Personal information
- Full name: Mirosława Zakrzewska-Kotula
- Nationality: Polish
- Born: 6 December 1932 Łódź, Poland
- Died: 21 November 1985 (aged 52) Łódź, Poland

National team
| 1948–1961 | Poland |

Honours
Representing Poland
Women's volleyball
World Championship
| Silver medal – second place | 1952 Soviet Union |  |
| Bronze medal – third place | 1956 France |  |
European Championship
| Silver medal – second place | 1950 Bulgaria |  |
| Bronze medal – third place | 1949 Czechoslovakia |  |
| Bronze medal – third place | 1955 Romania |  |
| Bronze medal – third place | 1958 Czechoslovakia |  |

= Mirosława Zakrzewska-Kotula =

Polish athlete (1932-1985)

Mirosława Zakrzewska-Kotula (6 December 1932 – 21 November 1985) was a Polish volleyball player, basketball player, handball player and coach.
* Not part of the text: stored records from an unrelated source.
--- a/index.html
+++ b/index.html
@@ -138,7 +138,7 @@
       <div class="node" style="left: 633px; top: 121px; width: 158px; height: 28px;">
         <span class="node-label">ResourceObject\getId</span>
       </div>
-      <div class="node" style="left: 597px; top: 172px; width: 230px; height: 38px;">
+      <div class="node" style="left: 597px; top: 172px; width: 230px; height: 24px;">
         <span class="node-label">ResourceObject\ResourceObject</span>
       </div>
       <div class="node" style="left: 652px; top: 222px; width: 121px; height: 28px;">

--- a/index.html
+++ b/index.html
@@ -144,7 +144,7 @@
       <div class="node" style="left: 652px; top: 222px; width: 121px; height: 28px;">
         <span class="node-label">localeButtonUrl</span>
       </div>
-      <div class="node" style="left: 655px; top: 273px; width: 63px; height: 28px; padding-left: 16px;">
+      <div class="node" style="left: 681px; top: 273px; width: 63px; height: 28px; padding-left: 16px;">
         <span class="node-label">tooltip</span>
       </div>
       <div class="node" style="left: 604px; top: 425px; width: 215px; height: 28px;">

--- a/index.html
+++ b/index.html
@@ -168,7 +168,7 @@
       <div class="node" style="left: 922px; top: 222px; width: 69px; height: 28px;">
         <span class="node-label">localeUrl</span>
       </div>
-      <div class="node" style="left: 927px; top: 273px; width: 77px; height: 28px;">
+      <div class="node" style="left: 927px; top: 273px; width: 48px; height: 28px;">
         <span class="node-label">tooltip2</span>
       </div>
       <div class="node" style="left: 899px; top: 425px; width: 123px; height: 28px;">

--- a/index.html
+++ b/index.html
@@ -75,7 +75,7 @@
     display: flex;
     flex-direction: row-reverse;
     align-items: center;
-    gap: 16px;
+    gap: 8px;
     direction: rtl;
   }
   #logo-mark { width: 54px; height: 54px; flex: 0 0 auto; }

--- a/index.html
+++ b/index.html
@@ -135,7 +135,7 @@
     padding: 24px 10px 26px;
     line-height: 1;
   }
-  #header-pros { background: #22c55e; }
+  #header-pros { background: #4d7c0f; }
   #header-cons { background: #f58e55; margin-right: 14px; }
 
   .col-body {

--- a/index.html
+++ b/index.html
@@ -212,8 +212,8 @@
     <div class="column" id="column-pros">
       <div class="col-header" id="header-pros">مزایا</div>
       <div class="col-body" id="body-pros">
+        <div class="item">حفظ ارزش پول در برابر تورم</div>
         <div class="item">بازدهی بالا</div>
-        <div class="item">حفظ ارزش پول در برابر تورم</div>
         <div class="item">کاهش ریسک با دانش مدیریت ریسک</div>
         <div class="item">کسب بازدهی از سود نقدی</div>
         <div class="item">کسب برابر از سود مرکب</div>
She was a silver and bronze medalist of FIVB World Championships and silver, three-time bronze medalist of European Championships. She was a multi-medalist of Polish Championship in volleyball and Polish Champion in handball.

==Career==

As a volleyball player she debuted in Polish national team in the first match of Polish team at the international arena on 14 February 1948 against Czechoslovakia. She played 112 times in Polish national team (1949–1961). She won a few silver and bronze medals with Polish national team at the international arena. She ended her career in the national team on 13 September 1961, after a friendly match against Czechoslovakia. She played 14 times in Polish basketball national team (1950–1952).

She was a player of HKS Łódź, Chemia Łódź, Unia Łódź, Stal Bielsko-Biała, Wisła Kraków, Start Gdynia.
After end of her career as a player she became a coach.